1 Count how many pixels are at each level of darkness.
2 "Guess" a threshold.
3 Calculate the variance of the counts of darkness less than the threshold
4 Calculate the variance of the counts of darkness greater than the threshold
5 If the variance of the darker side is greater, guess a darker threshold,
else guess a higher threshold.
Do this like a binary search so that it ends.
6 Turn all pixels darker than threshold black, the rest white.
Otsu's method is actually "maximizing inter-class variance", but I don't understand that part of the math.

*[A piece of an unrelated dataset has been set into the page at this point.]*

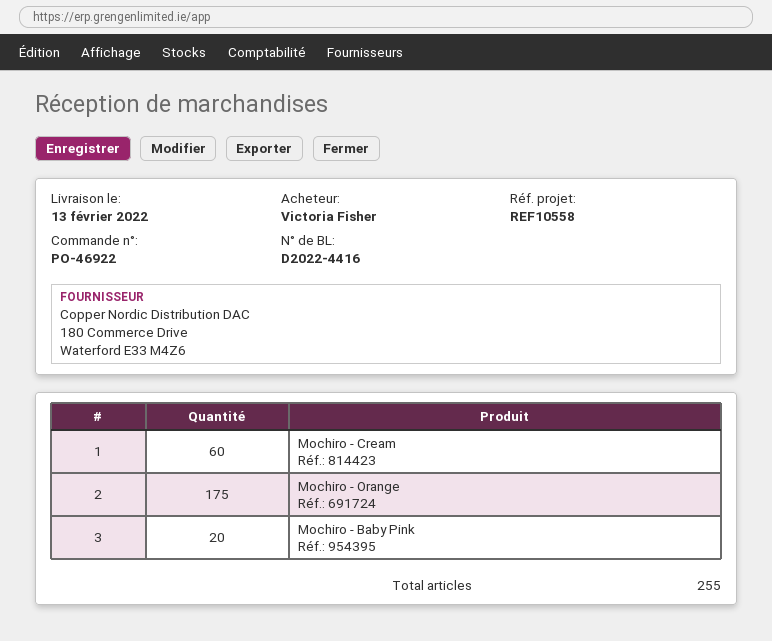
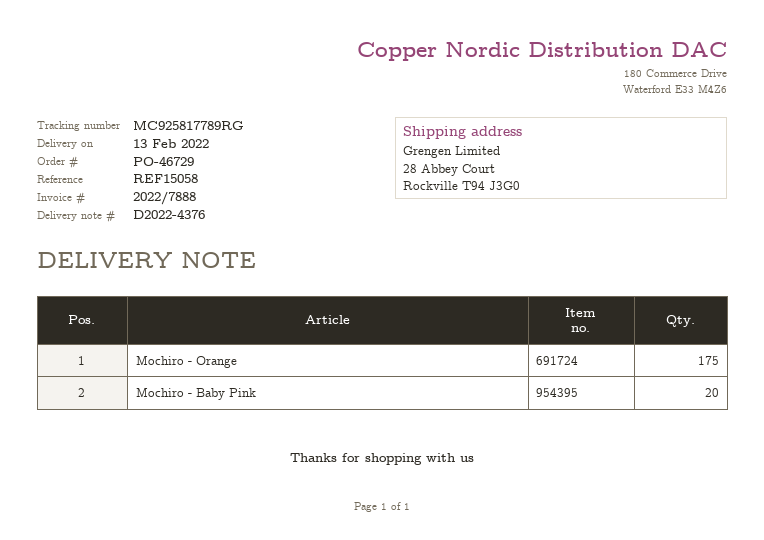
order number: PO-46922 -> PO-46729
delivery note number: D2022-4416 -> D2022-4376
reference: REF10558 -> REF15058
Mochiro - Cream: 60 -> none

The concept of variance, is "how far apart are the values from each other." A low variance means everything is similar. A high variance means the values are far apart. The variance of a rainbow is very high, lots of colors. The variance of the background of stackoverflow is 0, since it's all perfectly white, with no other colors. Variance is calculated more or less like this
double variance(unsigned int* counts, int size, int threshold, bool above) {
//this is a quick trick to turn the "upper" into lower, save myself code
if (above) return variance(counts, size-threshold, size-threshold, false);
//first we calculate the average value
unsigned long long atotal=0;
unsigned long long acount=0;
for(int i=0; i<threshold; ++i) {
atotal += counts[i]*i //number of px times value
acount += counts[i];
}
//finish calculating average
double average = double(atotal)/count;
//next we calculate the variance
double vtotal=0;
for(int i=0; i<threshold; ++i) {
//to do so we get each values's difference from the average
double t = std::abs(i-average);
//and square it (I hate mathmaticians)
vtotal += counts[i]*t*t;
}
//and return the average of those squared values.
return vtotal/count;
}
I would tackle this problem with another approach:
Compute the cumulative histogram of greyscaled values of the image.
Use as threshold the pixel value in which this cumulative
reaches half of the total pixels of the image.
The algorithm would go as follows:
int bin [256];
foreach pixel in image
bin[pixelvalue]++;
endfor // this computes the histogram of the image
int thresholdCount = ImageWidth * ImageSize / 2;
int count = 0;
for int i = 0 to 255
count = count + bin[i];
if( count > thresholdCount)
threshold = i;
break; // we are done
endif
endfor
This algorithm does not compute the cumulative histogram itself but rather uses the image histogram to do what I said earlier.
If your algorithm works properly for white backgrounds but fails for black backgrounds, you simply need to detect when you have a black background and invert the values. If you assume the background value will be more common, you can simply count the number of 1s and 0s in the result; if the 0s are greater, invert the result.
Instead of using mean of min and max, you should use median of all points as threshold. In general kth percentile (k = what percentage of points you want as black) is more appropriate.
Another solution is to cluster the data into two clusters.